I’ve only been inside my own head. I’ve never been in anyone else’s. But I can guess that when he was on his death bed after the chemo failed, he wasn’t thinking about fiscal responsibility. He more than likely had more important things on his mind.

Why am I telling you this?

Because life is short.

You may enjoy doing art. Or you may actually be an artist.

If the latter, you may be struggling. You may just be dabbing your toes in the water. Or you may be full fledged into it.

If you’re full fledged into it, I’m preaching to the choir. You can safely ignore the rest of this article.

If you’re pondering becoming an artist, then this article is for you.

There are only a few truths in life. Benjamin Franklin said it best. You’ll pay taxes. And you’re going to die.

I’m not saying that as a threat. I’m saying it as reality.

So am I. I’m going to die.

I sincerely hope that for both of us, it won’t be for a long, long time. I enjoy life. And I hope you do too.

But it will happen. You get to be you only once.

And I can tell you this.

I used to work in a retirement home. I’ve known plenty of people who died.

I can definitely tell you that of the people who died, they regretted more what they didn’t do than what they did do.

Let me say that again. You’re considerably more likely to regret what you didn’t do rather than what you did do.

So don’t go to your death bed with the regrets of not pursuing your dreams.

You can either go in slowly or all the way in

I get it. You got bills to pay.

So you can do this one of two ways. You can go in slowly. Or you can go all the way in.

I can’t tell you which one is correct. Honestly, I only know a handful of successful artists. By successful, artists who make a living doing what they want to do (not including burned out cartoonists barely scraping by working for someone else who doesn’t appreciate them. There are plenty of those!).

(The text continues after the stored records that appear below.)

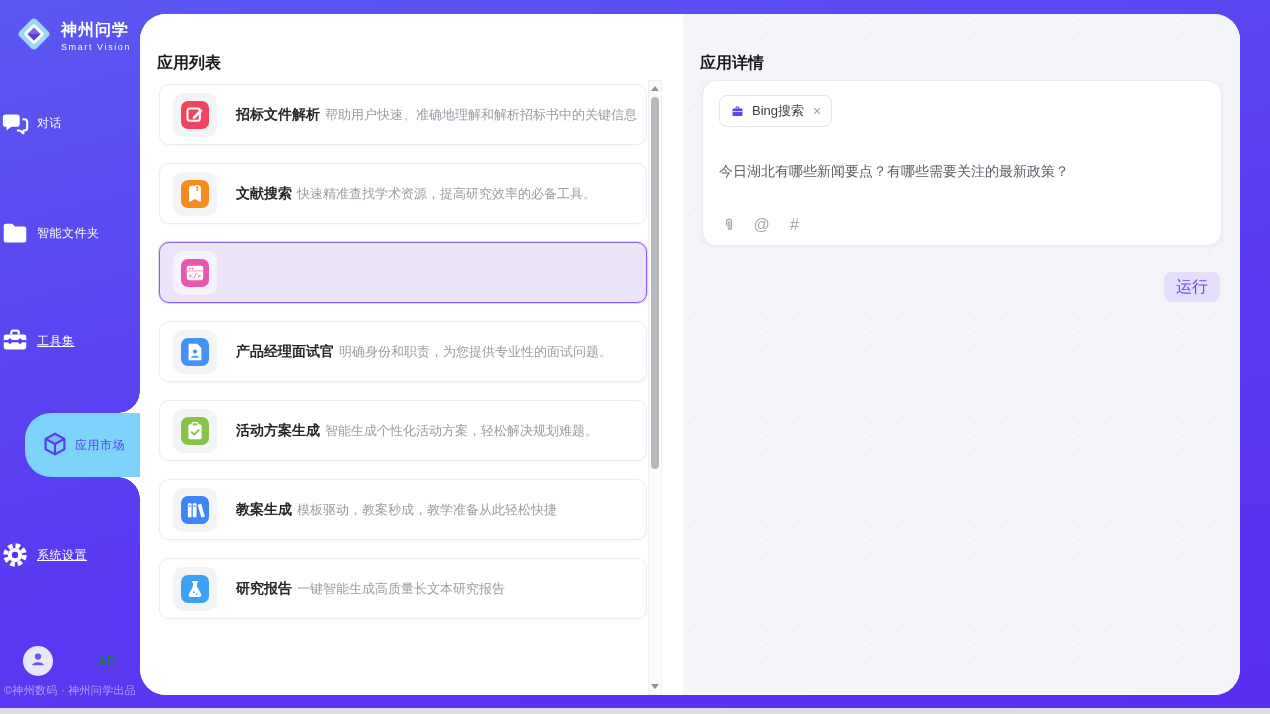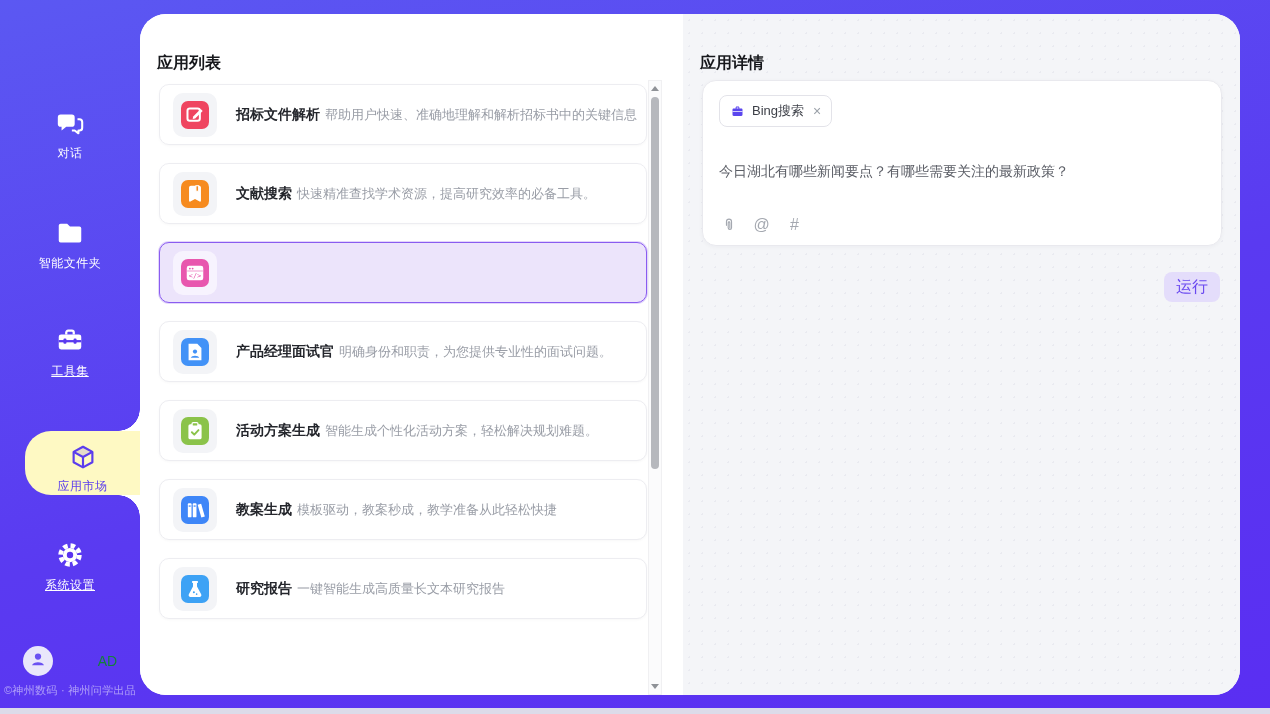--- a/index.html
+++ b/index.html
@@ -12,30 +12,30 @@
   .bottom-strip{position:absolute;left:0;bottom:0;width:100%;height:6px;background:#dcdbe9;}
 
   
   .sidebar{position:absolute;left:0;top:0;width:140px;height:708px;}
   .logo{position:absolute;top:14px;left:14px;display:flex;align-items:center;gap:7px;color:#fff;}
   .logo svg{width:40px;height:40px;}
   .logo-txt{display:flex;flex-direction:column;gap:1px;}
   .logo-title{font-size:16px;font-weight:bold;letter-spacing:1px;}
   .logo-sub{font-size:9px;letter-spacing:1.6px;opacity:.95;}
 
-  .nav-item{position:absolute;left:0;width:140px;display:flex;flex-direction:column;align-items:center;gap:7px;color:#fff;cursor:pointer;}
+  .nav-item{position:absolute;left:0;width:140px;display:flex;flex-direction:row;align-items:center;gap:7px;color:#fff;cursor:pointer;}
   .nav-ic{display:flex;align-items:center;justify-content:center;}
   .nav-ic svg{width:30px;height:30px;}
   .nav-label{font-size:12px;letter-spacing:.5px;}
   .nav-label.u{text-decoration:underline;}
   #nav-chat{top:108px;}
   #nav-folder{top:218px;}
   #nav-tools{top:326px;}
   #nav-settings{top:540px;}
-  .nav-item.active{left:25px;top:431px;width:115px;height:64px;background:#fef9c3;border-radius:26px 0 0 26px;color:#5b3ded;justify-content:flex-end;gap:5px;z-index:3;}
+  .nav-item.active{left:25px;top:413px;width:115px;height:64px;background:#7dd3fc;border-radius:26px 0 0 26px;color:#5b3ded;justify-content:center;gap:5px;z-index:3;}
   .nav-item.active::before{content:"";position:absolute;right:0;top:-22px;width:22px;height:22px;
     background:radial-gradient(circle at 0 0,rgba(0,0,0,0) 21.5px,#fff 22px);}
   .nav-item.active::after{content:"";position:absolute;right:0;bottom:-22px;width:22px;height:22px;
     background:radial-gradient(circle at 0 100%,rgba(0,0,0,0) 21.5px,#fff 22px);}
 
   .user-row{position:absolute;top:646px;left:0;width:140px;display:flex;align-items:center;justify-content:center;gap:9px;}
   .avatar{width:30px;height:30px;border-radius:50%;background:#e9e7fb;display:flex;align-items:center;justify-content:center;}
   .avatar svg{width:20px;height:20px;}
   .user-label{color:#15803d;font-size:14px;margin-left:36px;}
   .sb-footer{position:absolute;top:683px;left:0;width:140px;text-align:center;color:rgba(255,255,255,.5);font-size:11px;letter-spacing:.3px;}
@@ -75,20 +75,32 @@
   .query{margin-top:34px;font-size:14px;color:#5a5d65;line-height:1.5;}
   .tool-row{position:absolute;left:17px;bottom:11px;display:flex;gap:16px;align-items:center;}
   .tool-ic{color:#a4a8b0;font-size:16px;cursor:pointer;display:flex;align-items:center;justify-content:center;width:17px;height:18px;}
   .tool-ic svg{width:16px;height:16px;display:block;}
   .run-btn{position:absolute;top:258px;right:20px;min-width:50px;height:30px;background:#e4ddfb;color:#6a49f0;font-size:16px;border:none;border-radius:8px;cursor:pointer;display:flex;align-items:center;justify-content:center;padding:0 12px;font-family:inherit;}
 </style>
 </head>
 <body>
 
 <div class="sidebar">
+  <div class="logo">
+    <span><svg viewBox="0 0 40 40">
+          <rect x="8" y="8" width="24" height="24" rx="4" transform="rotate(45 20 20)" fill="#9ed7f5"></rect>
+          <rect x="12.5" y="12.5" width="15" height="15" rx="2" transform="rotate(45 20 20)" fill="#ffffff" opacity=".9"></rect>
+          <path d="M20 13.5l6.5 6.5-6.5 6.5-6.5-6.5z" fill="#7e64ea"></path>
+          <path d="M13.5 20h13L20 26.5z" fill="#4d3bc8" opacity=".85"></path>
+        </svg></span>
+    <span class="logo-txt">
+      <span class="logo-title">神州问学</span>
+      <span class="logo-sub">Smart Vision</span>
+    </span>
+  </div>
 
   <div class="nav-item" id="nav-chat">
     <span class="nav-ic">
         <svg viewBox="0 0 32 32">
           <path d="M6 7h12a3 3 0 013 3v7a3 3 0 01-3 3h-6l-5 4v-4H6a3 3 0 01-3-3v-7a3 3 0 013-3z" fill="#fff"></path>
           <path d="M24 12h2a3 3 0 013 3v6a3 3 0 01-3 3h-1v3l-4-3h-3" fill="none" stroke="#fff" stroke-width="2.2" stroke-linejoin="round"></path>
         </svg>
       </span>
     <span class="nav-label">对话</span>
   </div>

Either way considerably beats doing nothing. I can guarantee you one thing – doing nothing will make you regret it on your death bed.

So commit. Have a plan.

If you’re going all in, go all in.

If you’re going in slowly, have a long term plan that you have to accomplish such and such by certain dates.

I literally have the rest of my life mapped out in my journal. I have a list of accomplishments and the general order they’ll need to go in.

I know exactly where I want to be by certain years and I have a plan to reach each goal.

Now keep in mind, life sometimes get in the way of your plans. You have to be able to handle roadblocks and detours.

But to do nothing? That’s the absolute worst thing you can do.